如果我们在01:05运行查询,我们知道应该有四个点(00:10、00:25、00:40、00:55)的计数不为零。
如何使用查询进行比较和确保这一点?
select timecolumn as time, count(*) as cnt
from 'project.dataset.table'
group by 1
order by 1
将会得到以下结果:
00:10 5
00:25 5
00:40 10
....
英文:
I have a column in bigquery which is time in the below format. The time(time is in utc) increases in 15 minute interval(starting from 00:10) and it continues for the whole day till 23:.....
00:10
00:25
00:40
...
now i want to check if we have data uptodate using a query. That is every time point we should have multiple entries(count should be >0 when grouped by time). If there is no count at a particular point my query should be returning a flag whih raises that.
if we are running the query at 01:05 we know that there should be four points(00:10 00:25 00:40 00:55) with non zero count
How do we compare and ensure this using a query?

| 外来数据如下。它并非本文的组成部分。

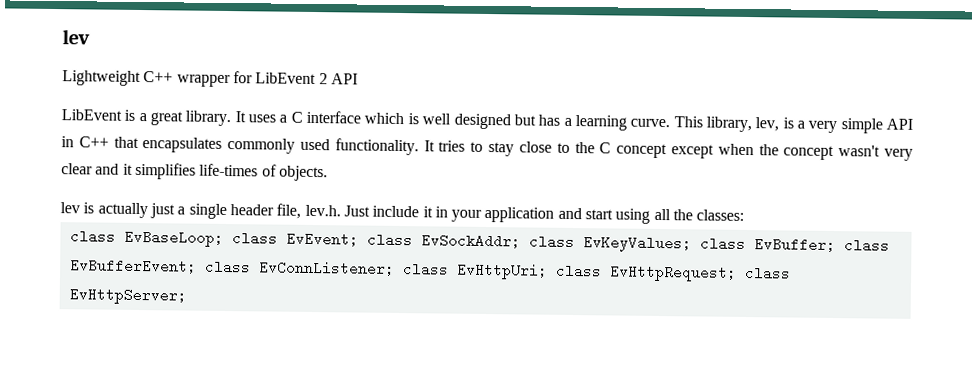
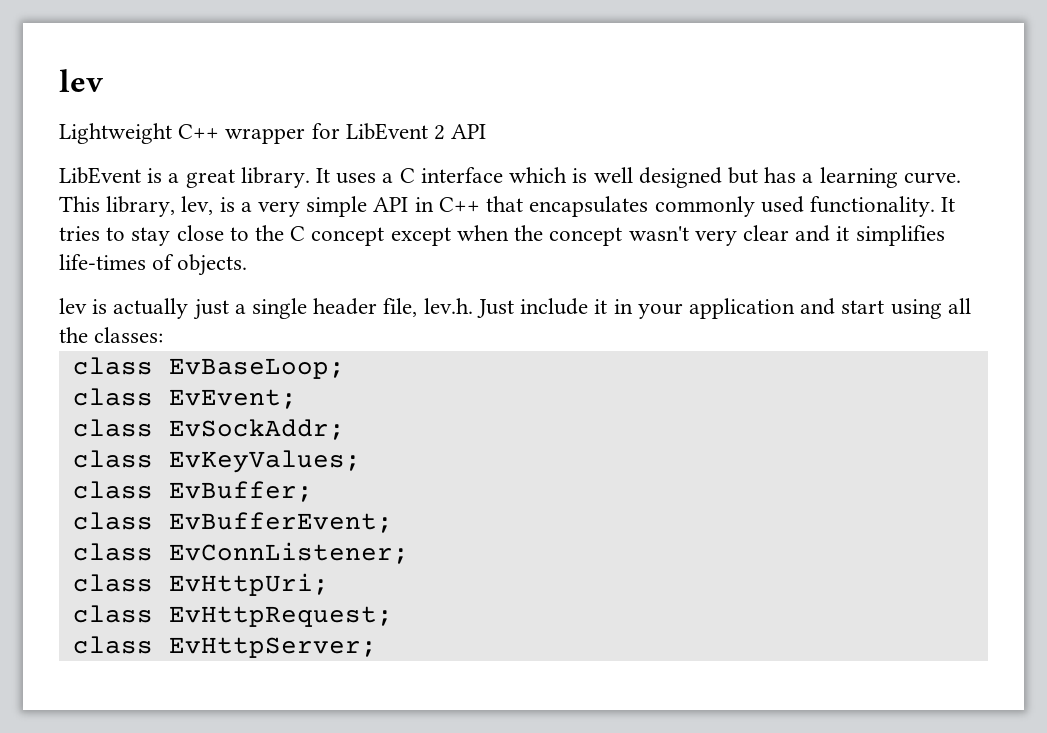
(224, 238) none -> (345, 368) //
(359, 239) none -> (297, 399) //
(521, 241) none -> (345, 429) //
(692, 244) none -> (361, 461) //
(836, 245) none -> (313, 491) //
(197, 266) none -> (393, 522) //
(395, 268) none -> (409, 553) //
(548, 271) none -> (329, 584) //
(737, 273) none -> (393, 616) //

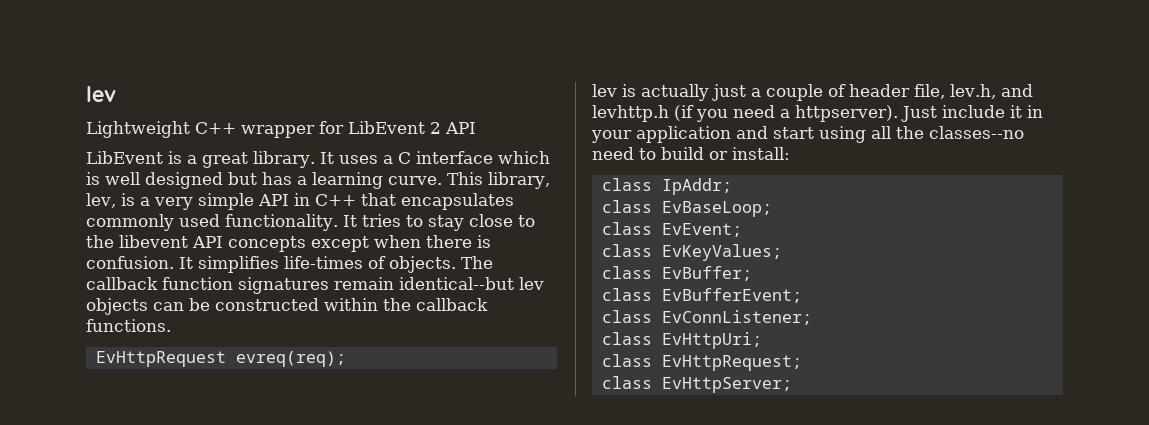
[290,225,945,246] [59,254,248,276] C concept except when the concept wasn't very clear and it simplifies life-times of objects. -> [119,235,491,252] [86,256,493,273] [86,277,544,294] [86,298,488,315] [86,319,171,332] [95,351,346,367] libevent API concepts except when there is confusion. It simplifies life-times of objects. The callback function signatures remain identical--but lev objects can be constructed within the callback functions. // EvHttpRequest evreq(req);
[252,298,473,319] single header file, lev.h. -> [766,84,1033,101] [592,105,898,122] couple of header file, lev.h, and levhttp.h (if you need a httpserver).
[94,327,164,343] classes: -> [929,126,1024,139] [592,147,790,160] [601,178,732,195] classes--no need to build or install: // class IpAddr;
[72,419,345,440] // class EvSockAddr; -> (742, 230) none

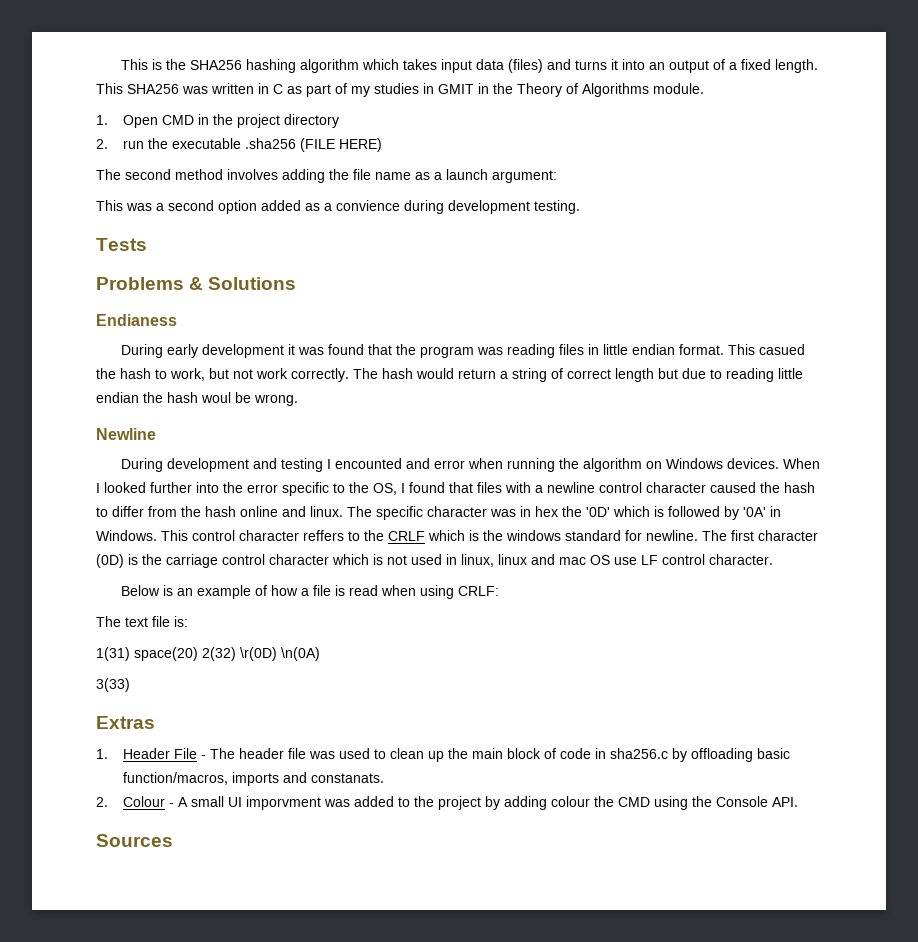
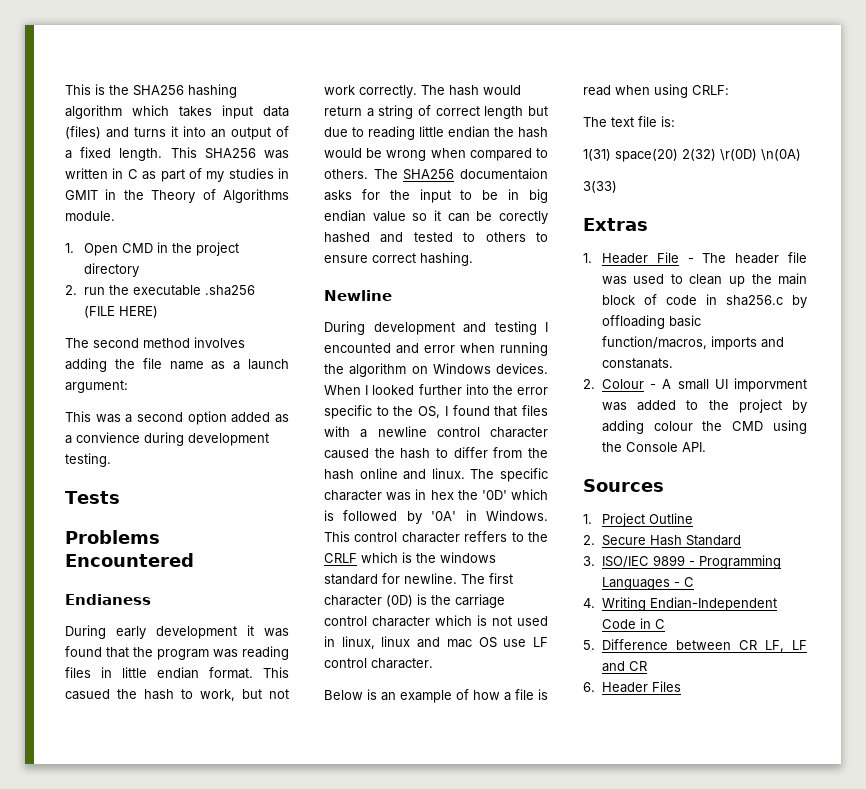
[189,277,297,290] & Solutions -> [65,553,194,567] Encountered
[201,392,298,406] woul be wrong. -> [324,148,548,161] [324,168,548,180] [324,189,548,203] [324,210,548,224] [324,232,548,243] [324,252,473,266] would be wrong when compared to others. The SHA256 documentaion asks for the input to be in big endian value so it can be corectly hashed and tested to others to ensure correct hashing.
(173, 840) none -> [583,513,693,527] [583,535,741,546] [583,555,781,569] [601,577,694,590] [583,597,777,611] [601,618,665,629] [583,639,807,652] [601,661,647,672] [583,681,681,693] // 1. Project Outline // 2. Secure Hash Standard // 3. ISO/IEC 9899 - Programming Languages - C // 4. Writing Endian-Independent Code in C // 5. Difference between CR LF, LF and CR // 6. Header Files

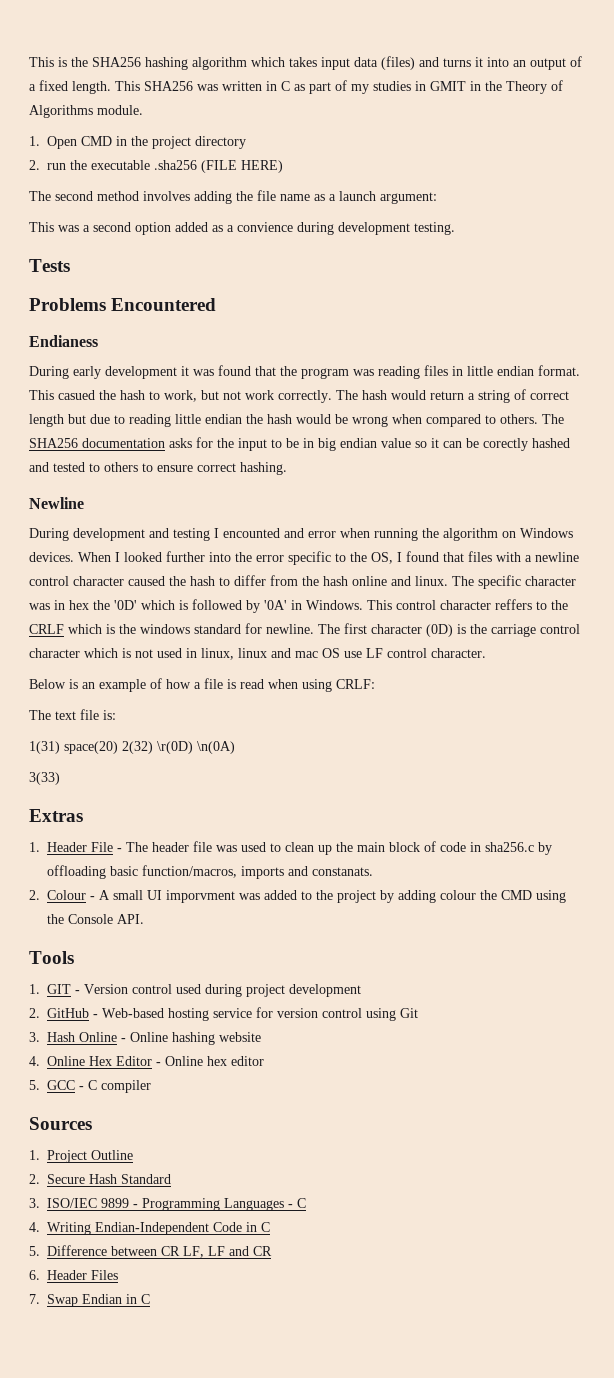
[460,168,548,180] documentaion -> [82,438,165,448] documentation
(706, 447) none -> [29,951,74,964] [29,984,361,997] [29,1007,418,1021] [29,1032,261,1045] [29,1056,264,1066] [29,1080,151,1093] // Tools // 1. GIT - Version control used during project development // 2. GitHub - Web-based hosting service for version control using Git // 3. Hash Online - Online hashing website // 4. Online Hex Editor - Online hex editor // 5. GCC - C compiler
(681, 686) none -> [29,1294,150,1307] // 7. Swap Endian in C

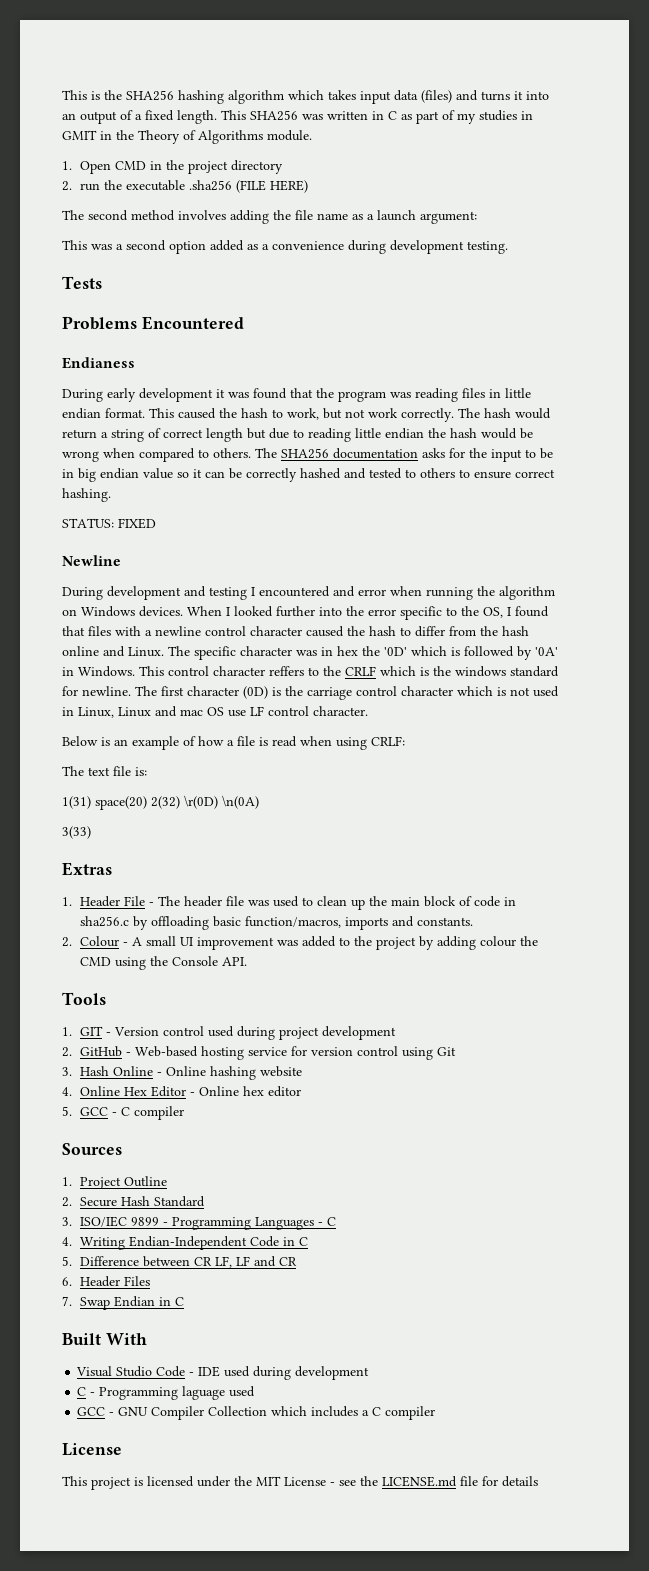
[237,222,293,232] convience -> [272,241,344,250] convenience
[58,390,95,400] casued -> [178,408,216,419] caused
[483,438,528,451] corectly -> [246,468,297,482] correctly
(287, 468) none -> [62,518,156,529] // STATUS: FIXED
[223,528,280,538] encounted -> [259,586,330,597] encountered
[415,576,448,586] linux. -> [128,647,164,657] Linux.
[201,648,267,660] linux, linux -> [78,707,151,718] Linux, Linux
[312,867,373,876] constanats. -> [417,917,474,926] constants.
[166,890,235,903] imporvment -> [197,937,275,950] improvement
(150, 1299) none -> [62,1333,147,1345] [76,1366,370,1380] [77,1386,256,1400] [77,1406,436,1420] [62,1443,122,1456] [62,1476,538,1490] // Built With // Visual Studio Code - IDE used during development // C - Programming laguage used // GCC - GNU Compiler Collection which includes a C compiler // License // This project is licensed under the MIT License - see the LICENSE.md file for details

select timecolumn as time, count(*) as cnt
from 'project.dataset.table'
group by 1
order by 1
will give the below
00:10 5
00:25 5
00:40 10
....
select timecolumn as time, count(*) as cnt
from 'project.dataset.table'
答案1
得分: 0
I believe you can skip group by
and do something like shown below.
required_times
返回的行数将在一天内从0增长到最多24*4条记录。
my_data_table
仅用于模拟您的数据表。如果它与 required_times
的值不完全匹配,您可能需要应用 timestamp_trunc(timecolumn, MINUTE)
。
with required_times as (
select * from unnest(GENERATE_TIMESTAMP_ARRAY(
date_add(timestamp_trunc(current_timestamp(), DAY), INTERVAL 10 MINUTE),
current_timestamp(),
INTERVAL 15 MINUTE)) as timecolumn
),
my_data_table as (
select * from unnest(GENERATE_TIMESTAMP_ARRAY(
date_add(timestamp_trunc(current_timestamp(), DAY), INTERVAL 10 MINUTE),
date_add(current_timestamp(), INTERVAL -1 HOUR),
INTERVAL 15 MINUTE)) as timecolumn
)
select
required_times.timecolumn
from
required_times
left join my_data_table on required_times.timecolumn = my_data_table.timecolumn
where
my_data_table.timecolumn is null
将返回类似以下的结果,因为缺少一天中最后一个小时的记录在 my_data_table
中。
英文:
I believe you can skip group by
and do something like shown below.
Number of rows returned by required_times
will grow from 0 to a max of 24*4 records during the day.
my_data_table
is just for emulating your data table. You may need to apply timestamp_trunc(timecolumn, MINUTE)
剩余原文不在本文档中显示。